The narrative generally splits the market into four rough segments:

  • $50-100 smartphones: currently these are dominated by companies you’ve never heard of using off-the-shelf chips from Mediatek, Spreadtrum and others, and though they run Android and have 3G they often have only 256 meg of RAM, which makes for a pretty poor experience. And the build quality and screens are not great.
  • $100 to (say) $200 – this is where the branded companies start playing. At this price devices like the Lumia 520, the Xiaomi Hongmi and the Motorola X provide an experience that you would not, actually, be unhappy with. I describe these phones as like driving a Toyota or a VW: you know you’re not in a BMW (or a Bentley), but there’s nothing wrong with them at all and some of them are pretty cool.
  • Then, $200-450 (or thereabouts) counts as mid-range, and
  • $450-500 and up counts as premium. Arguably there’s a super-premium segment further up.

So what is the cheap iPhone that people like to talk about?

When people talk about whether Apple should do a ‘cheap phone’, it’s important to be clear about which of these segments you’re really talking about. When people say ‘Apple is missing out on the next x billion people’ – that is, the portion of the market that’s still on feature phones – they’re actually talking about the first category.

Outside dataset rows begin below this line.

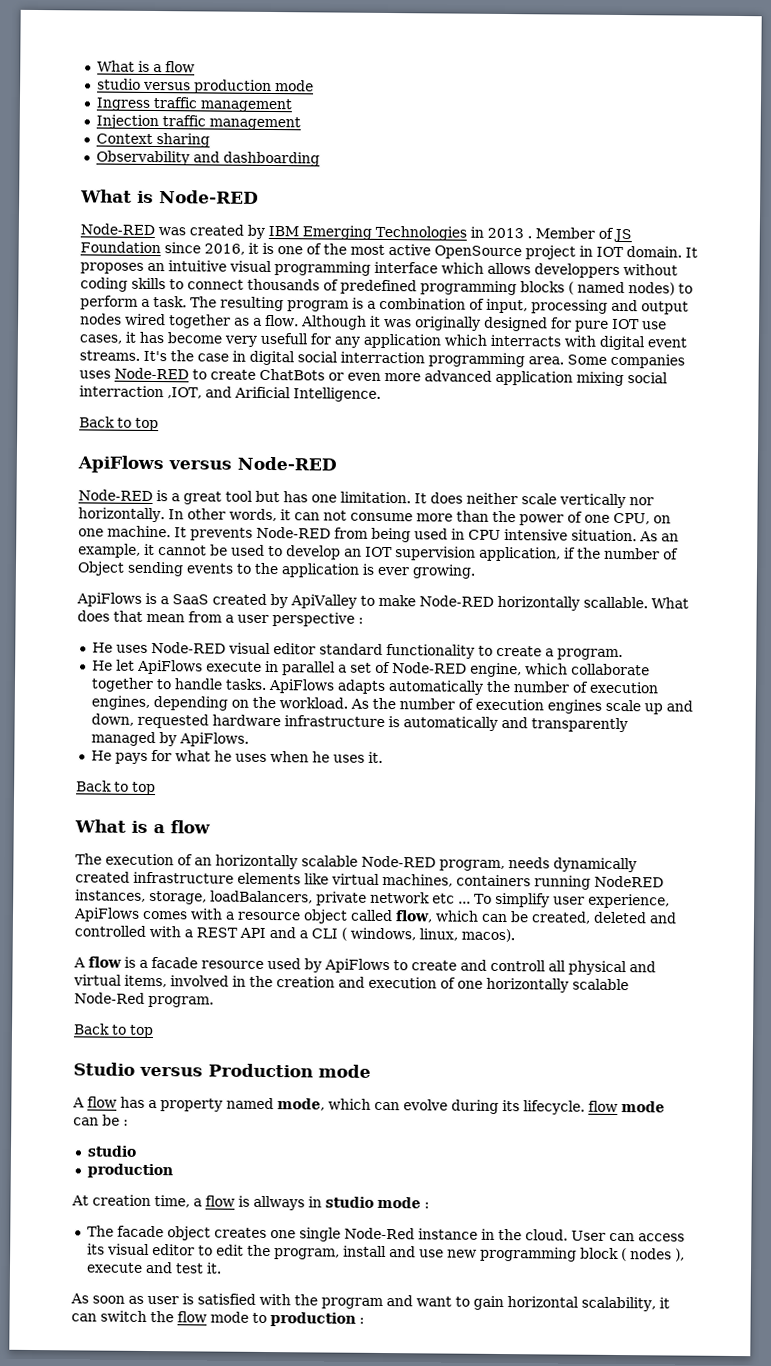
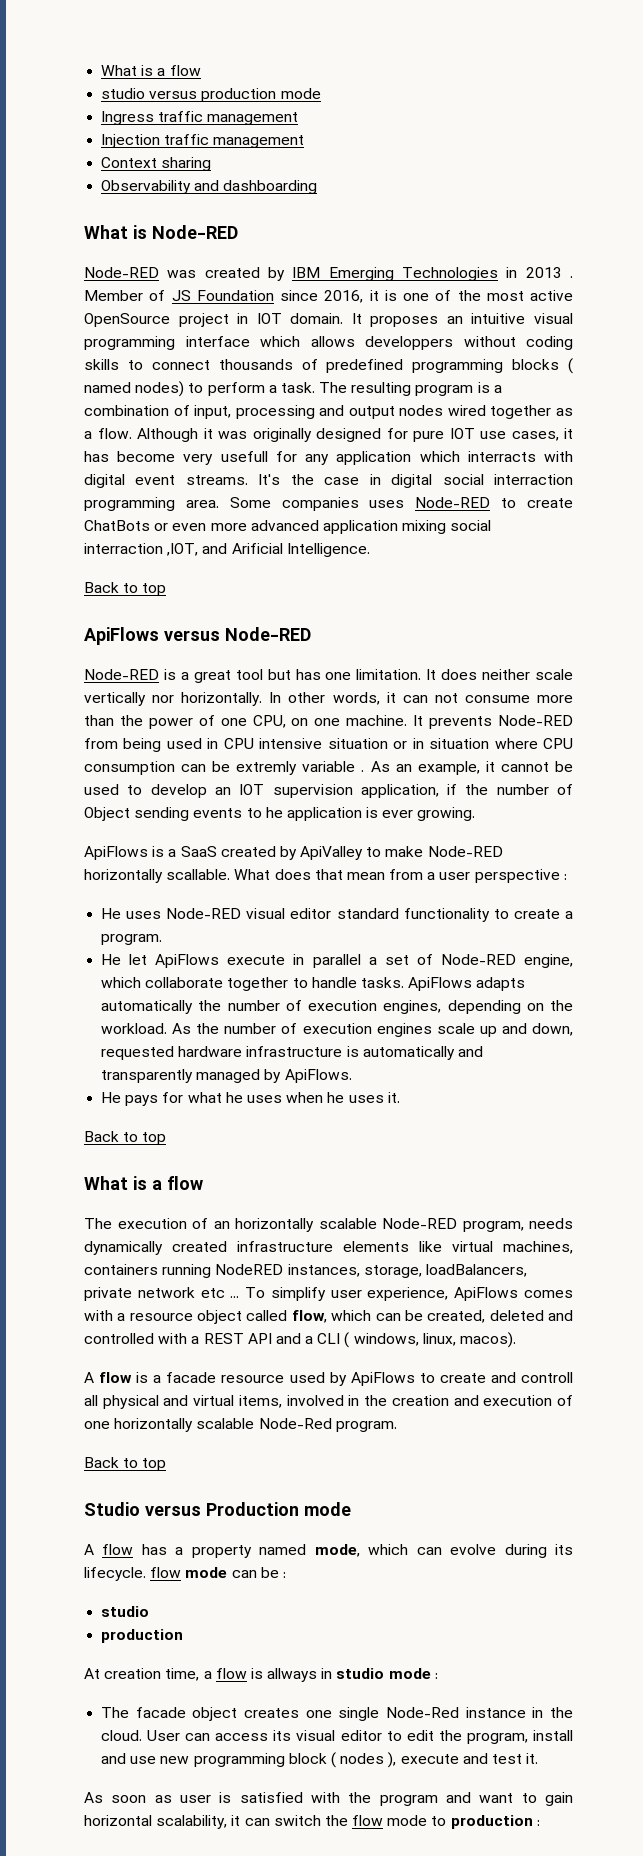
- It prevents Node-RED from being used in CPU intensive situation.
+ It prevents Node-RED from being used in CPU intensive situation or in situation where CPU consumption can be extremly variable .
- As an example, it cannot be used to develop an IOT supervision application, if the number of Object sending events to the application is ever growing.
+ As an example, it cannot be used to develop an IOT supervision application, if the number of Object sending events to he application is ever growing.

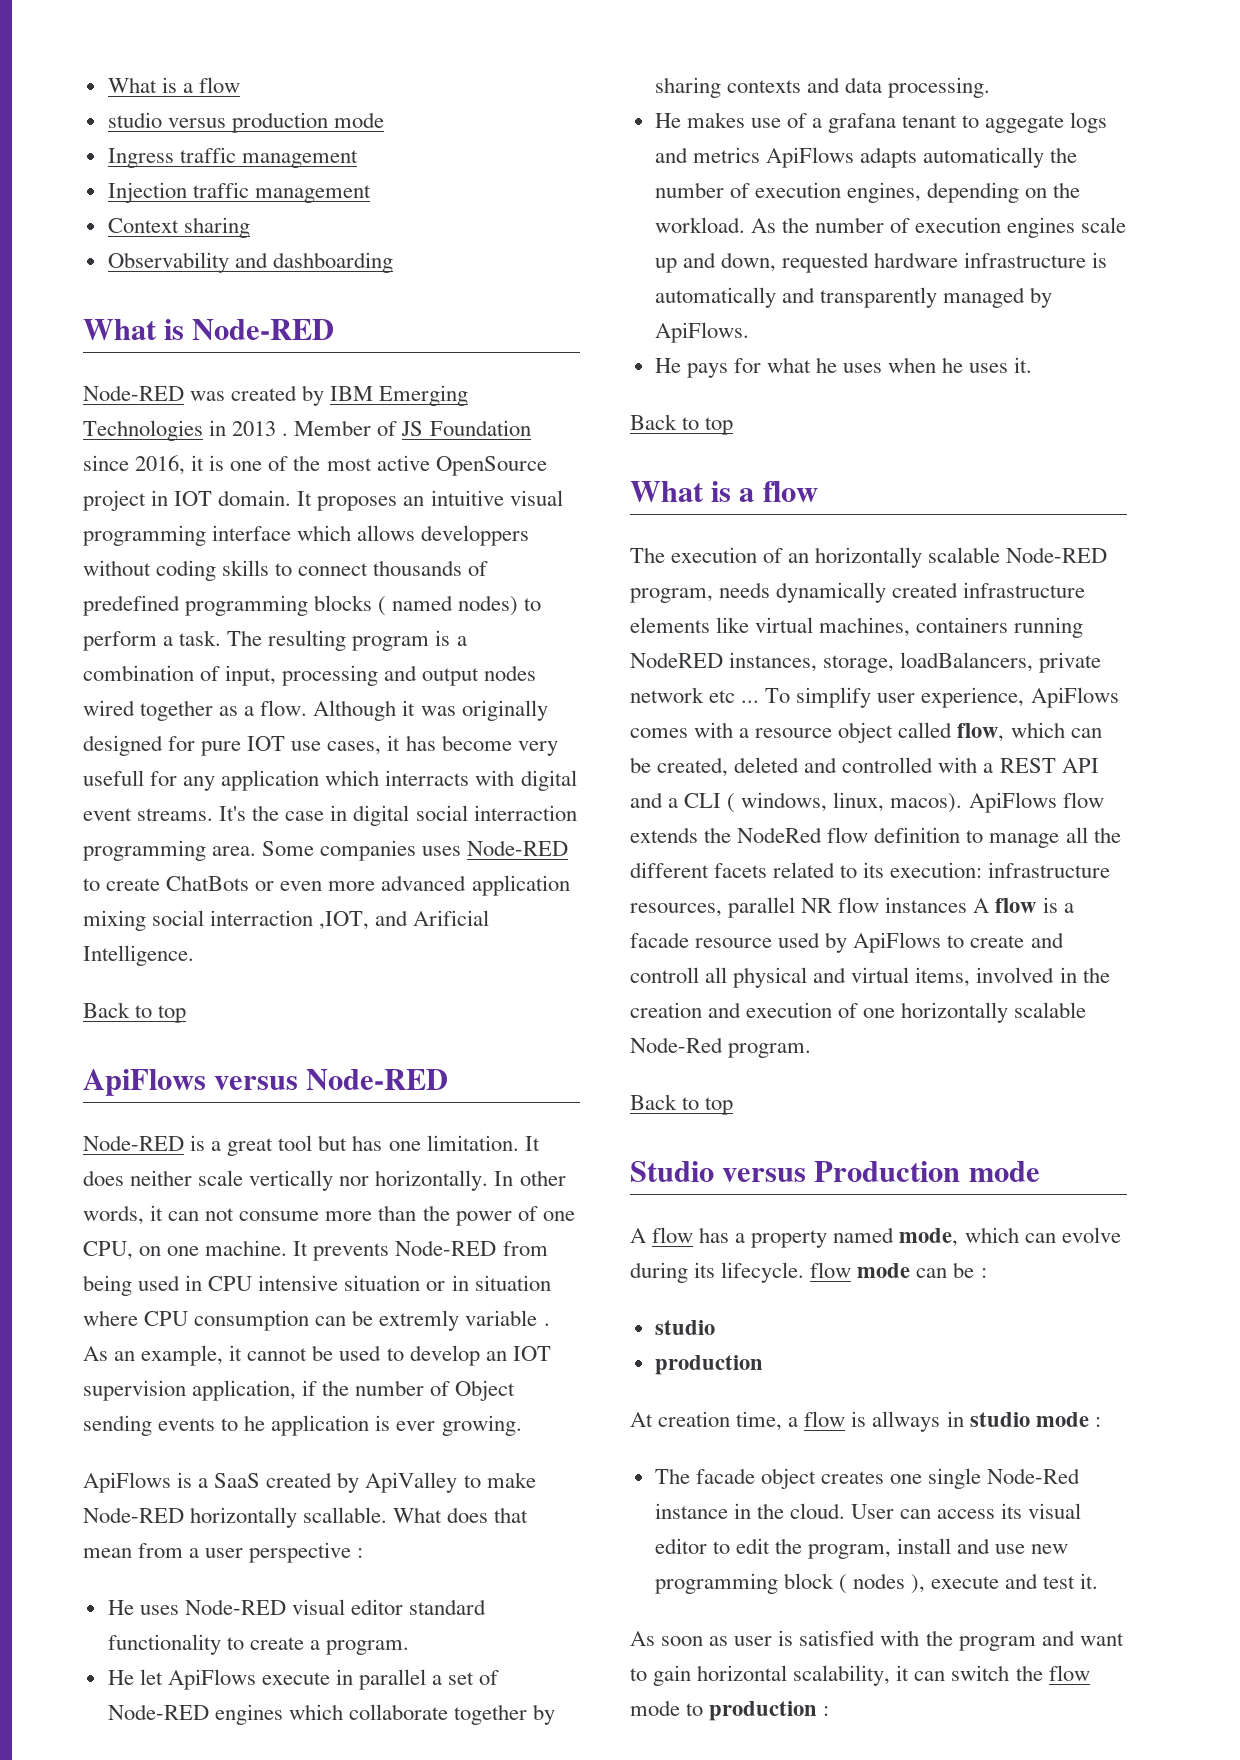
- He let ApiFlows execute in parallel a set of Node-RED engine, which collaborate together to handle tasks. ApiFlows adapts automatically the number of execution engines, depending on the workload.
+ He let ApiFlows execute in parallel a set of Node-RED engines which collaborate together by sharing contexts and data processing.
+ He makes use of a grafana tenant to aggegate logs and metrics ApiFlows adapts automatically the number of execution engines, depending on the workload.
- To simplify user experience, ApiFlows comes with a resource object called flow, which can be created, deleted and controlled with a REST API and a CLI ( windows, linux, macos).
- A flow is a facade resource used by ApiFlows to create and controll all physical and virtual items, involved in the creation and execution of one horizontally scalable Node-Red program.
+ To simplify user experience, ApiFlows comes with a resource object called flow, which can be created, deleted and controlled with a REST API and a CLI ( windows, linux, macos). ApiFlows flow extends the NodeRed flow definition to manage all the different facets related to its execution: infrastructure resources, parallel NR flow instances A flow is a facade resource used by ApiFlows to create and controll all physical and virtual items, involved in the creation and execution of one horizontally scalable Node-Red program.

Even Samsung doesn’t really play here, nor Xiaomi. This is is the land of the $200 PC – very low margin commodities with a poor user experience.

Where a cheap iPhone might come in:

However, the second and third categories are rather more interesting. Apple says, over and over, that the objective is not to sell the most phones, but to make phones that it can be proud of. In 2007 the iPhone was an MVP lacking industry standards like 3G and a decent camera, yet it still needed to be $600 or more to deliver the vision. Today Apple could perfectly well make a phone it could be proud of at $300. Indeed, there’s nothing that it would be ashamed of in the Lumia or Xiaomi at $150 and below.

Yes, if you were wondering, the existing iPhones are in the fourth segment.